TASK DESCRIPTION - Restate word for word the lines of the entries below, starting with the line that holds "position:relative; height:138px; padding-top:12px;" and ending with the line that holds "font-size:20px; font-weight:bold; color:#000;", and no others.
[[ DATA RECORDS, beginning ]]
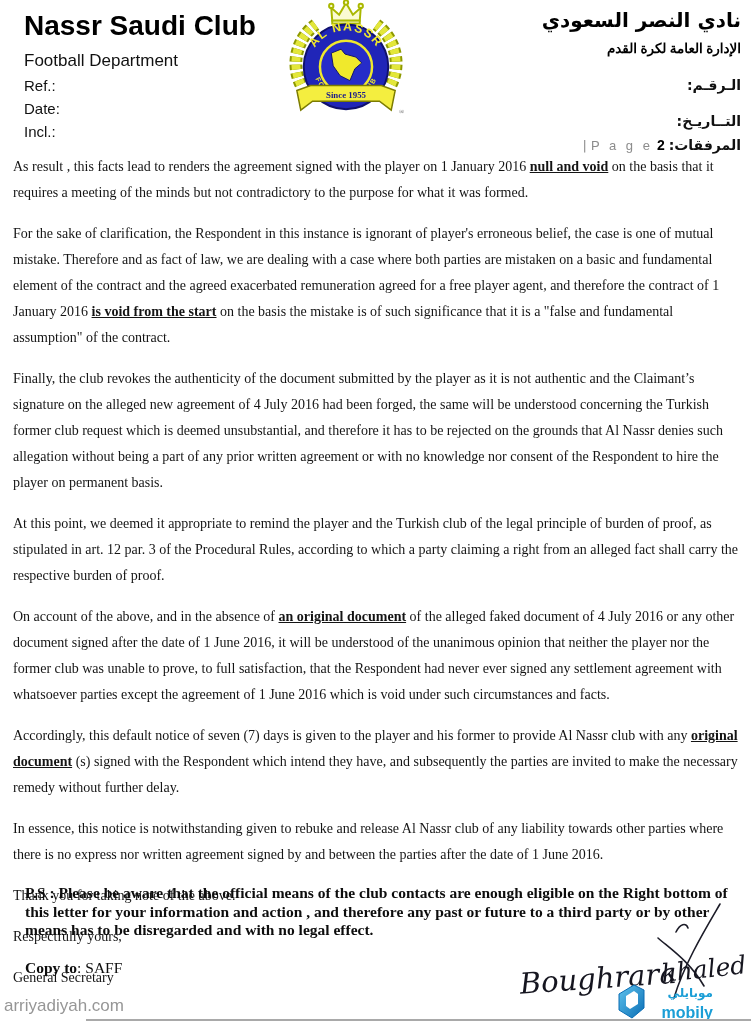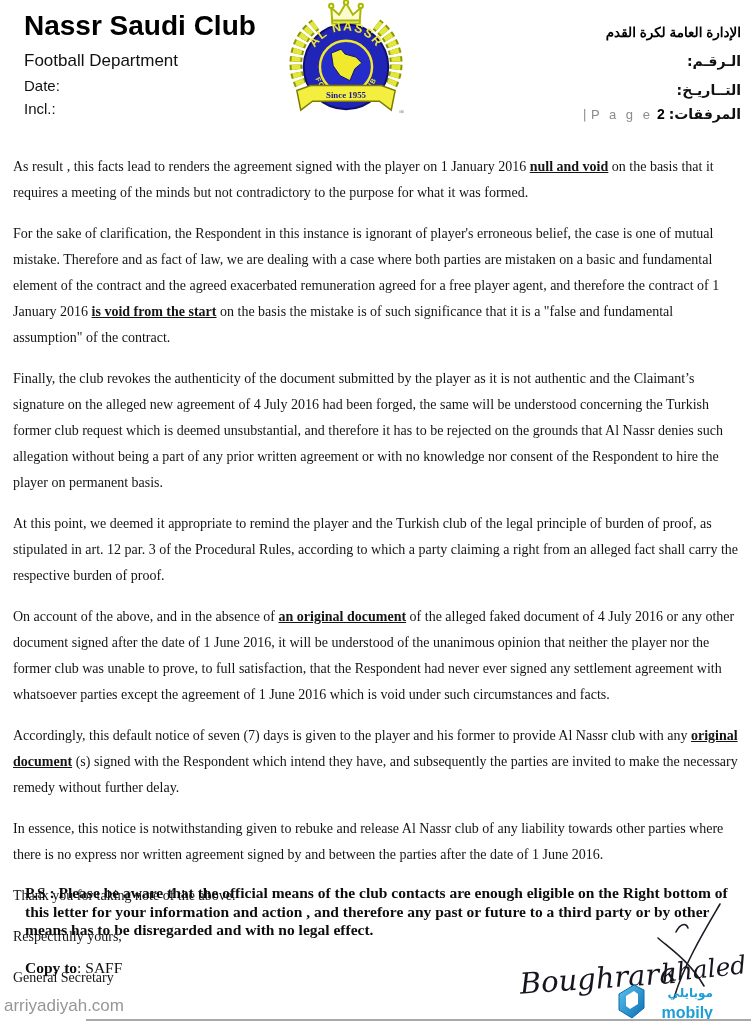--- a/index.html
+++ b/index.html
@@ -11,22 +11,22 @@
   }
   
   .letterhead { position:relative; height:138px; padding-top:12px; }
   .lh-left { position:absolute; left:24px; top:10px; font-family:"Liberation Sans", sans-serif; }
   .club-name { font-size:28px; font-weight:bold; color:#000; letter-spacing:0; }
   .dept { font-size:17px; margin-top:9px; color:#111; }
   .meta-line { font-size:15px; margin-top:6px; color:#111; }
   .crest { position:absolute; left:287px; top:0; width:118px; height:118px; }
   .lh-right { position:absolute; right:10px; top:8px; text-align:right; direction:rtl; }
   .ar-title { font-size:20px; font-weight:bold; color:#000; font-family:"DejaVu Sans", sans-serif; }
-  .ar-sub { font-size:13.5px; font-weight:bold; margin-top:16px; color:#000; font-family:Liberation Sans, sans-serif; }
-  .ar-meta { font-size:14px; font-weight:bold; margin-top:13px; color:#111; font-family:"DejaVu Sans", sans-serif; }
+  .ar-sub { font-size:13.5px; font-weight:bold; margin-top:8px; color:#000; font-family:Liberation Serif, serif; }
+  .ar-meta { font-size:14px; font-weight:bold; margin-top:20px; color:#111; font-family:"DejaVu Sans", sans-serif; }
   .page-line { display:flex; justify-content:flex-start; align-items:center; gap:4px; margin-top:8px; }
   .pg-word { color:#8c8c8c; letter-spacing:3px; font-family:"Liberation Sans", sans-serif; font-size:13px; font-weight:normal;text-align:right; }
   .pg-num { color:#000; font-weight:bold; font-size:14px; font-family:"Liberation Sans", sans-serif; }
   .pg-pipe { color:#8c8c8c; font-weight:normal; font-size:13px; }
   
   .letter-body { padding:16px 11px 0 13px; font-size:14px; line-height:26px; color:#141414; }
   .letter-body p { margin:0 0 15px 0; }
   .bu { font-weight:bold; text-decoration:underline; }
   
   .ps-block { position:absolute; left:25px; right:12px; top:884px; font-weight:bold; font-size:15.5px; line-height:18.6px; color:#0d0d0d; }
@@ -39,20 +39,21 @@
 </style>
 </head>
 <body>
 
 <div class="page">
 
   <header class="letterhead">
     <div class="lh-left">
       <div class="club-name">Nassr Saudi Club</div>
       <div class="dept">Football Department</div>
+      <div class="meta-line">Ref.:</div>
       <div class="meta-line">Date:</div>
       <div class="meta-line">Incl.:</div>
     </div>
 
     <div class="crest">
       <svg width="118" height="118" viewBox="0 0 120 120">
 
         <path d="M14,86 A49,49 0 0 1 29,25" stroke="#8e9900" stroke-width="13" fill="none" stroke-dasharray="5 3"></path>
         <path d="M106,86 A49,49 0 0 0 91,25" stroke="#8e9900" stroke-width="13" fill="none" stroke-dasharray="5 3"></path>
         <path d="M14,86 A49,49 0 0 1 29,25" stroke="#e3e73a" stroke-width="9" fill="none" stroke-dasharray="5 3"></path>
@@ -85,20 +86,21 @@
 
         <g>
           <path d="M10,92 L24,87 L96,87 L110,92 L106,112 L94,103 L26,103 L14,112 Z" fill="#f4ee3f" stroke="#7c7c00" stroke-width="1.5"></path>
           <text x="60" y="99.5" text-anchor="middle" font-family="Liberation Serif, serif" font-size="9" font-weight="bold" fill="#1a1a8c">Since 1955</text>
         </g>
         <text x="114" y="116" font-size="7" fill="#555">®</text>
       </svg>
     </div>
 
     <div class="lh-right">
+      <div class="ar-title">نادي النصر السعودي</div>
       <div class="ar-sub">الإدارة العامة لكرة القدم</div>
       <div class="ar-meta">الـرقـم:</div>
       <div class="ar-meta">التــاريـخ:</div>
       <div class="ar-meta page-line">
         <span>المرفقات:</span>
         <span class="pg-num">2</span>
         <span class="pg-word">P a g e</span>
         <span class="pg-pipe">|</span>
       </div>
     </div>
[[ DATA RECORDS, end ]]
ANSWER SECTION -
   .letterhead { position:relative; height:138px; padding-top:12px; }
   .lh-left { position:absolute; left:24px; top:10px; font-family:"Liberation Sans", sans-serif; }
   .club-name { font-size:28px; font-weight:bold; color:#000; letter-spacing:0; }
   .dept { font-size:17px; margin-top:9px; color:#111; }
   .meta-line { font-size:15px; margin-top:6px; color:#111; }
   .crest { position:absolute; left:287px; top:0; width:118px; height:118px; }
   .lh-right { position:absolute; right:10px; top:8px; text-align:right; direction:rtl; }
   .ar-title { font-size:20px; font-weight:bold; color:#000; font-family:"DejaVu Sans", sans-serif; }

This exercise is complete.